──────── Exercise inputs ────────

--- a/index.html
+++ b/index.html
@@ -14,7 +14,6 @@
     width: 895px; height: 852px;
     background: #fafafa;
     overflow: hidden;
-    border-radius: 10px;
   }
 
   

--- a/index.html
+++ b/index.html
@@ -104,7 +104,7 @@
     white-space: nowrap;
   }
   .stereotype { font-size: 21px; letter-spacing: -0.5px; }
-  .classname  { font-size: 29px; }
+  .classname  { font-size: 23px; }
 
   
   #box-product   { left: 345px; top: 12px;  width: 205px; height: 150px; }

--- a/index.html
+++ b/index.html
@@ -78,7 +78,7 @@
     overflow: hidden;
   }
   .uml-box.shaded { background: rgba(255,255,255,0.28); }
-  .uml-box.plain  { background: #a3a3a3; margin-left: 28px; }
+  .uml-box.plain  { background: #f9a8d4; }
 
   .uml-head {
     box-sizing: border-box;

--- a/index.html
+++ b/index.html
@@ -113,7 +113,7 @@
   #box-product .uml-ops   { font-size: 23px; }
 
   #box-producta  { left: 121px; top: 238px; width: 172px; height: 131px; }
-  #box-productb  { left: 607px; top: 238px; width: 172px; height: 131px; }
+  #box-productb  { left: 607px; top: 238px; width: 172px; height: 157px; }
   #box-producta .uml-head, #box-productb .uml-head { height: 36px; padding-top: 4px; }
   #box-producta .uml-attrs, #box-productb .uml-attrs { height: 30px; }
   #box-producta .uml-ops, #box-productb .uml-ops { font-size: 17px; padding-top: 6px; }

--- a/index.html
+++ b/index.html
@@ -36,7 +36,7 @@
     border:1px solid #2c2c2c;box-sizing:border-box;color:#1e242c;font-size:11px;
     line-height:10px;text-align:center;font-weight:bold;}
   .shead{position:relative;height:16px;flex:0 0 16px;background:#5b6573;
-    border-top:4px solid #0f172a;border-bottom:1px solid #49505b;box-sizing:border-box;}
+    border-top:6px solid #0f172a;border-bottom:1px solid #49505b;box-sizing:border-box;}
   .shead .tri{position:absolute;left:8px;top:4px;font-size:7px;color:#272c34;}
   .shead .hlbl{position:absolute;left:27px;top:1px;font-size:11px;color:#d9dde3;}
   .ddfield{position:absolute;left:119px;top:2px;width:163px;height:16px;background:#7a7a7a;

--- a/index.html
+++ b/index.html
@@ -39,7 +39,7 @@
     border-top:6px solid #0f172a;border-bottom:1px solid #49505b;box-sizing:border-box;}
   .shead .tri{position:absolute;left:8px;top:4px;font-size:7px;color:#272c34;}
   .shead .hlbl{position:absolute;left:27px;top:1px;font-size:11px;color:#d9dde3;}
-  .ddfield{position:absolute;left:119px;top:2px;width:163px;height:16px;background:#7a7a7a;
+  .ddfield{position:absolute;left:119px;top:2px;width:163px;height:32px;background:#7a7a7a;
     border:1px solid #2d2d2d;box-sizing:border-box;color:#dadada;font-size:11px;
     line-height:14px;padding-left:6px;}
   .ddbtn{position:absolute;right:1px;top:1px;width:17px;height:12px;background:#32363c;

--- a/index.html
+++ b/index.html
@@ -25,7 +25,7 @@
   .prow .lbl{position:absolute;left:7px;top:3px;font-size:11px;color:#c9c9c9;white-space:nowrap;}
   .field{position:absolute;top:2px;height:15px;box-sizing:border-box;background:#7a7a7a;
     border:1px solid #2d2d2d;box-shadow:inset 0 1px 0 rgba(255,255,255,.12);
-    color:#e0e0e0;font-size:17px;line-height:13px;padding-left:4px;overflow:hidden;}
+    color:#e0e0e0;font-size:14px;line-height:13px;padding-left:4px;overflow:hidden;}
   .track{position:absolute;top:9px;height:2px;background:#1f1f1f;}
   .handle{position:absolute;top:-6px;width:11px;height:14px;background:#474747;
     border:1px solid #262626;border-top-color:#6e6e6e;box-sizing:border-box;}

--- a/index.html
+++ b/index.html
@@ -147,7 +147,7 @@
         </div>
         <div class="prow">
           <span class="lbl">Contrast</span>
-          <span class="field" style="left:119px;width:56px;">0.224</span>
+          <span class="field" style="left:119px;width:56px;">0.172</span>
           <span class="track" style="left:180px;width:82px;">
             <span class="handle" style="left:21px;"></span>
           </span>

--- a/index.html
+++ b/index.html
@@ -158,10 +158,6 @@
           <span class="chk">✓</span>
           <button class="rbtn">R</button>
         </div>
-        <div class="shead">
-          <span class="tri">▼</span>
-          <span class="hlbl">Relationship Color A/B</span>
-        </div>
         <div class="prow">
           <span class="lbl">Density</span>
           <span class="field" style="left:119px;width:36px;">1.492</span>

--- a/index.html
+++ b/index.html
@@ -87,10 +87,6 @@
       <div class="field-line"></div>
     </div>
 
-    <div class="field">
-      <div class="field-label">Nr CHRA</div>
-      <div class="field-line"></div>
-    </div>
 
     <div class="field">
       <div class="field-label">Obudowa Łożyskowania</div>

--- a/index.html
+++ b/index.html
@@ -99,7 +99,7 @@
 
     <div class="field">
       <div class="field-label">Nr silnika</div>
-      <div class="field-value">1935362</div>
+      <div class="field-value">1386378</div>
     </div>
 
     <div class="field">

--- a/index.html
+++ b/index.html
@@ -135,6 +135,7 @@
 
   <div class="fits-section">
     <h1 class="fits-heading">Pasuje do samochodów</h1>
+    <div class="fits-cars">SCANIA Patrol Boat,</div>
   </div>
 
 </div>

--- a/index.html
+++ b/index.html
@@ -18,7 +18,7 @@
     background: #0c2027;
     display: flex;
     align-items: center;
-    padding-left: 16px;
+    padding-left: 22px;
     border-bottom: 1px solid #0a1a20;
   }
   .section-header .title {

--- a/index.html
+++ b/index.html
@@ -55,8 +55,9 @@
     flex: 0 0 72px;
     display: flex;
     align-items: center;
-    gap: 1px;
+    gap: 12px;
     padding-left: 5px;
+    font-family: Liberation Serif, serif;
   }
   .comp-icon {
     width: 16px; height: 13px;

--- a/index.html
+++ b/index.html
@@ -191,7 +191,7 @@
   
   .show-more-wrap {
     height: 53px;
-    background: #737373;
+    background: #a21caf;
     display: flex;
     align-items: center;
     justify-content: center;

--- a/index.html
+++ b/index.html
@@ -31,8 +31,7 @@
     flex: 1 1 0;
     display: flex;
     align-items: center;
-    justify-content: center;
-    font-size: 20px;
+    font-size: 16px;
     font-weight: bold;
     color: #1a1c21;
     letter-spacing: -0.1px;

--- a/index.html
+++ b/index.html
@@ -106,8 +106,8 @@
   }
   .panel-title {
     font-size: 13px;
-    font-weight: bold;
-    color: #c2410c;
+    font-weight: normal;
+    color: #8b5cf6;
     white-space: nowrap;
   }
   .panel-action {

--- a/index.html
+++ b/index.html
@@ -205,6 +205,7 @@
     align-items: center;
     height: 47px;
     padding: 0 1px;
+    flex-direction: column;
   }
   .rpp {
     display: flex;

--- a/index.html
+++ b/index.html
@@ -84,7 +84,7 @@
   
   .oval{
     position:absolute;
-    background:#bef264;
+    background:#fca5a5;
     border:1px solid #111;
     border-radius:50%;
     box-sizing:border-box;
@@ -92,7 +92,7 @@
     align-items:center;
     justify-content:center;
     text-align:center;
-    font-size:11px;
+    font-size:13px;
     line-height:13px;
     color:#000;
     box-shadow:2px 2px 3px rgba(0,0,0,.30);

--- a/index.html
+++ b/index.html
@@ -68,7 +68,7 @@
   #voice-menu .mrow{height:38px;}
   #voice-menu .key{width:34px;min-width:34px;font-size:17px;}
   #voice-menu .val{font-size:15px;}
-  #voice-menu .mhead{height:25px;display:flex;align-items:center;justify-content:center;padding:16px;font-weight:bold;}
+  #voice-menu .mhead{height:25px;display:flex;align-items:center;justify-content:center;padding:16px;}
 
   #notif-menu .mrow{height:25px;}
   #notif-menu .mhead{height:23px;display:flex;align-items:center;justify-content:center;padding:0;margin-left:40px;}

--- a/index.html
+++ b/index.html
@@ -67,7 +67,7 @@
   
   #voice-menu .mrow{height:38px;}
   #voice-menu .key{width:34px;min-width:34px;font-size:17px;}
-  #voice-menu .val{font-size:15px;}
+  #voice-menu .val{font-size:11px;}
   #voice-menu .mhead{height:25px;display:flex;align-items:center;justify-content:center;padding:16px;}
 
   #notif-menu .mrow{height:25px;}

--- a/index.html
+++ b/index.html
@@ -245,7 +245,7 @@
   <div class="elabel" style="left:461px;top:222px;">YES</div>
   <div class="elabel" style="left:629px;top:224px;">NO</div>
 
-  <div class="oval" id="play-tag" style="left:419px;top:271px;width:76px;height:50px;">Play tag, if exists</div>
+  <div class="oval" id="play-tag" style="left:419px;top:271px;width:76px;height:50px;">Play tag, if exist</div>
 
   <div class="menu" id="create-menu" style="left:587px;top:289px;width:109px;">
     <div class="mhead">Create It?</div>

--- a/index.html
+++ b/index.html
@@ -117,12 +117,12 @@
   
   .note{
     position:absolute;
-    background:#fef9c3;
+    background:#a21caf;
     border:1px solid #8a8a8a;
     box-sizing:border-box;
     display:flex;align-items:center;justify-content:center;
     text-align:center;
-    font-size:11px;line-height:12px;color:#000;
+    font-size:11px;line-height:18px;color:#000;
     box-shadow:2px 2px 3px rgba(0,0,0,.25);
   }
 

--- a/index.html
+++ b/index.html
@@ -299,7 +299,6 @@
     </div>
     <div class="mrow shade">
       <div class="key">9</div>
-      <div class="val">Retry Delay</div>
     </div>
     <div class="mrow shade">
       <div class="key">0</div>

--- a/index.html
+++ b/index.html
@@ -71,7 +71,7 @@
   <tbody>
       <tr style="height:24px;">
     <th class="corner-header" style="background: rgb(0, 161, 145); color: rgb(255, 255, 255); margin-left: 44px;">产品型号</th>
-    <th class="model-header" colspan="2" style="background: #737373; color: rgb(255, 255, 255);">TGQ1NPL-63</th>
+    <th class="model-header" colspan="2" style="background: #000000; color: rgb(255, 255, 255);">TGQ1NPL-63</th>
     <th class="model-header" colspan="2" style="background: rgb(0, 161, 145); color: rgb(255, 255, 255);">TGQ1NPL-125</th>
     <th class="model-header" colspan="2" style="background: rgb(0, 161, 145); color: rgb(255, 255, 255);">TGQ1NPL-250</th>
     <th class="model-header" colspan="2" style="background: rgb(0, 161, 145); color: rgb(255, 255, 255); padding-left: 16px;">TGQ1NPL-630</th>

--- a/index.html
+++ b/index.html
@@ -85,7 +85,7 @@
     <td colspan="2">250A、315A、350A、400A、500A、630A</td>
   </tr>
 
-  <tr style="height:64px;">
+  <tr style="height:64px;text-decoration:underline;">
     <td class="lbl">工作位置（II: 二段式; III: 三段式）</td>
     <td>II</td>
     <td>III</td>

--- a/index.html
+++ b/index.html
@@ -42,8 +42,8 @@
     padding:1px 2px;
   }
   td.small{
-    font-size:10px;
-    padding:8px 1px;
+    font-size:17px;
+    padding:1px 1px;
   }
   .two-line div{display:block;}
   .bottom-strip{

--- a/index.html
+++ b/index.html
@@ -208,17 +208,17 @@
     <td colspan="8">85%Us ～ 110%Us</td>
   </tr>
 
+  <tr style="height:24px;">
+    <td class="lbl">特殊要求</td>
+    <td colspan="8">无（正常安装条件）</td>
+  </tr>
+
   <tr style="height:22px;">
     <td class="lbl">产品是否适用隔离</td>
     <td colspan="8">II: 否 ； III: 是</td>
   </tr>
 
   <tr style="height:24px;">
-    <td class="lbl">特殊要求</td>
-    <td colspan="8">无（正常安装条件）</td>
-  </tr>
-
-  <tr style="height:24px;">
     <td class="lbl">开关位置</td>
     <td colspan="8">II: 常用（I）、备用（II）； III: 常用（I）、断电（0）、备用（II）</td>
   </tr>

────────

Retype exactly, please, only the lines of the entries that run from the one containing "<td>III</td>" to the last.

**Output of the exercise**:
     <td>III</td>

--- a/index.html
+++ b/index.html
@@ -42,8 +42,8 @@
     padding:1px 2px;
   }
   td.small{
-    font-size:10px;
-    padding:8px 1px;
+    font-size:17px;
+    padding:1px 1px;
   }
   .two-line div{display:block;}
   .bottom-strip{

--- a/index.html
+++ b/index.html
@@ -208,17 +208,17 @@
     <td colspan="8">85%Us ～ 110%Us</td>
   </tr>
 
+  <tr style="height:24px;">
+    <td class="lbl">特殊要求</td>
+    <td colspan="8">无（正常安装条件）</td>
+  </tr>
+
   <tr style="height:22px;">
     <td class="lbl">产品是否适用隔离</td>
     <td colspan="8">II: 否 ； III: 是</td>
   </tr>
 
   <tr style="height:24px;">
-    <td class="lbl">特殊要求</td>
-    <td colspan="8">无（正常安装条件）</td>
-  </tr>
-
-  <tr style="height:24px;">
     <td class="lbl">开关位置</td>
     <td colspan="8">II: 常用（I）、备用（II）； III: 常用（I）、断电（0）、备用（II）</td>
   </tr>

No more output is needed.